→ **EXERCISE BRIEF**
Please copy every line from the following entries in which the word "bars" appears.

→ **DATASET RECORDS**
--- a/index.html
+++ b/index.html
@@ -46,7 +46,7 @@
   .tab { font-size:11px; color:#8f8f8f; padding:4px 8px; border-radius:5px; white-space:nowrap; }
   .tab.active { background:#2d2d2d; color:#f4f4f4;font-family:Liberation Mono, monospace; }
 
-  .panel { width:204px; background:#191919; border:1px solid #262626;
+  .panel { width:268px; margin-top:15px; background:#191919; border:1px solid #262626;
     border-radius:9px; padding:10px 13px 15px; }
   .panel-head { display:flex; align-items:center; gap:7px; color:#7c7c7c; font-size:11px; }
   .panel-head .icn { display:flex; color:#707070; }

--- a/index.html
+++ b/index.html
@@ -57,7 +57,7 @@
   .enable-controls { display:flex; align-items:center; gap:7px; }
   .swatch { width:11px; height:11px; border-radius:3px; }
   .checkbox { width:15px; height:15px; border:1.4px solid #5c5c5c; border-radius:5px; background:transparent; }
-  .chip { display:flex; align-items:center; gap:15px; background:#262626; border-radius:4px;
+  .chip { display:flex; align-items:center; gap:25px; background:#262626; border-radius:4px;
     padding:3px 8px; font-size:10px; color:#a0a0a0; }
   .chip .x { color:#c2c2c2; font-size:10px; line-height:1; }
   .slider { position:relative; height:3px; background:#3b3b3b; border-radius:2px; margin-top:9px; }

* * *

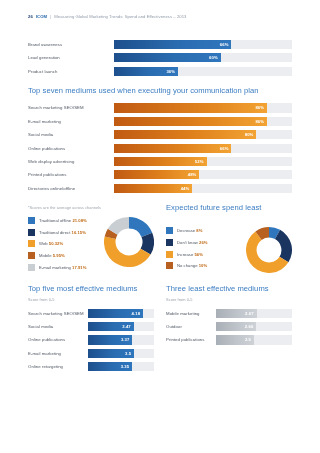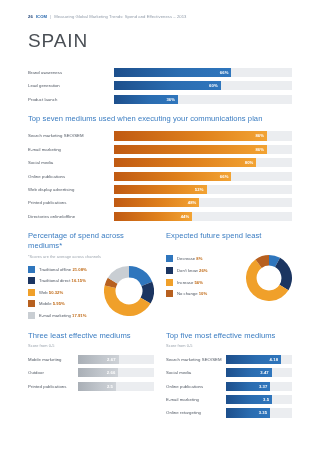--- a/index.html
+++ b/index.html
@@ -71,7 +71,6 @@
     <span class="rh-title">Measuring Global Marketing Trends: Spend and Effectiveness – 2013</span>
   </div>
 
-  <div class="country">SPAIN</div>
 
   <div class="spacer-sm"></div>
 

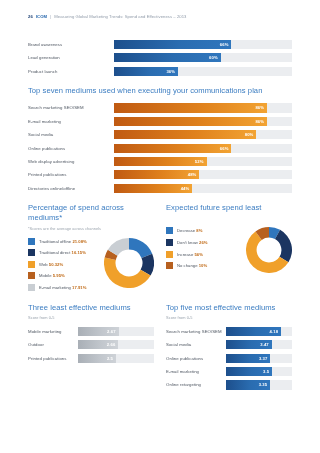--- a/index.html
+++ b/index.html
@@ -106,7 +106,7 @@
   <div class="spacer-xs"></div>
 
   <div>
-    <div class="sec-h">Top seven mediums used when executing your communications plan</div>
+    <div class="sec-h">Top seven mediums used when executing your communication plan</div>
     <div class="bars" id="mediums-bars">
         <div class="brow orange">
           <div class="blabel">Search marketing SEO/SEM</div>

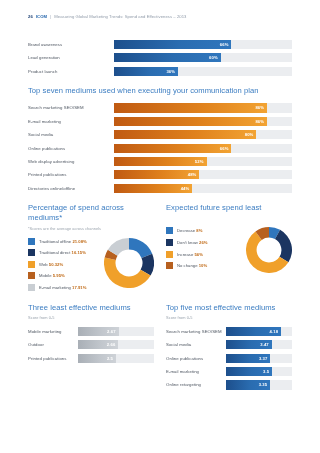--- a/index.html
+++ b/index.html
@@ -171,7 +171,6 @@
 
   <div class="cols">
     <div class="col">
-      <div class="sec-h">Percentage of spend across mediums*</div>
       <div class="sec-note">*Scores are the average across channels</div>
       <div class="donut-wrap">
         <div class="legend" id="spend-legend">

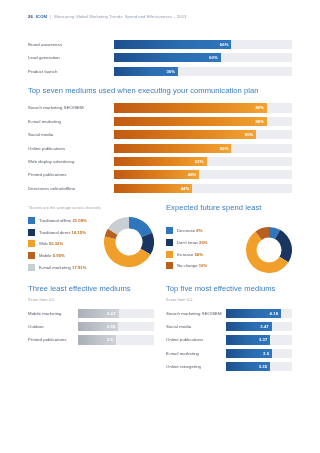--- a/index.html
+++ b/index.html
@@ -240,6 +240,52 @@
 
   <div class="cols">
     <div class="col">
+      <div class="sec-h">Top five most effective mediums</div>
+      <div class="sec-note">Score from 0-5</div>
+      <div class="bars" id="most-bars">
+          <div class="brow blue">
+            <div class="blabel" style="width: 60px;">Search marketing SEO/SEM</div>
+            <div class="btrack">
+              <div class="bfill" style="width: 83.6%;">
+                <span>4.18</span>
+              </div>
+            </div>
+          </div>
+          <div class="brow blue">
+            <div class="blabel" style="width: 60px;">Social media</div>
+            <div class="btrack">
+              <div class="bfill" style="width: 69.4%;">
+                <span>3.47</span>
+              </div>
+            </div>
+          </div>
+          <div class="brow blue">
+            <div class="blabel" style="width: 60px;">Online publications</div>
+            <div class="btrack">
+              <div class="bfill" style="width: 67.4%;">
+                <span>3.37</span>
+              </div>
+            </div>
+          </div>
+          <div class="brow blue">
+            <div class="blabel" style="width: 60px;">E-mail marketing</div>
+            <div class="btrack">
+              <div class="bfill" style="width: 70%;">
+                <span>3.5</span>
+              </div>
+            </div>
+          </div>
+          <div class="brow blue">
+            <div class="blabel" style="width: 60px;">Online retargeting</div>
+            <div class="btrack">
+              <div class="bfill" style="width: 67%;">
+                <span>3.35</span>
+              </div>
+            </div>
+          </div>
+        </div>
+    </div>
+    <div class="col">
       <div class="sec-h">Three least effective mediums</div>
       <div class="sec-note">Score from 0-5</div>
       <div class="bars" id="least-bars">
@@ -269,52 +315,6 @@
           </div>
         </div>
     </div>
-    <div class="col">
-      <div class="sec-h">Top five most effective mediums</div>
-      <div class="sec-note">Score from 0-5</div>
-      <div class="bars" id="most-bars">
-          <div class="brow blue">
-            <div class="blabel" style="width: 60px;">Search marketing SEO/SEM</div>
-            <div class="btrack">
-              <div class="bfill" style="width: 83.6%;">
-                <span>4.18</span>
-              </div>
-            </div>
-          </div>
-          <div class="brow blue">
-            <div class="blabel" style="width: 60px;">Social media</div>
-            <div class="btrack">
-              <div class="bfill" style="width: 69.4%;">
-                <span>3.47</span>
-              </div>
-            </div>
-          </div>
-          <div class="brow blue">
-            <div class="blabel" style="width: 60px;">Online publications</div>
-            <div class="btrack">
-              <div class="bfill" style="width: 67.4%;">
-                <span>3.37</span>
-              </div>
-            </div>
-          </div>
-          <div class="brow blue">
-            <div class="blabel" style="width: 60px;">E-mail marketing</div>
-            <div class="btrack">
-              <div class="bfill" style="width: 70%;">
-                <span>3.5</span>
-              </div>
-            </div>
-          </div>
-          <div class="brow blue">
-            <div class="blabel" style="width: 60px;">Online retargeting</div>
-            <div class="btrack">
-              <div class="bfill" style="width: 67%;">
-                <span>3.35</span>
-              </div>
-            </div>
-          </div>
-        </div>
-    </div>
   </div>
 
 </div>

→ **EXERCISE RESULT**
     <div class="bars" id="mediums-bars">
+      <div class="bars" id="most-bars">
       <div class="bars" id="least-bars">
-      <div class="bars" id="most-bars">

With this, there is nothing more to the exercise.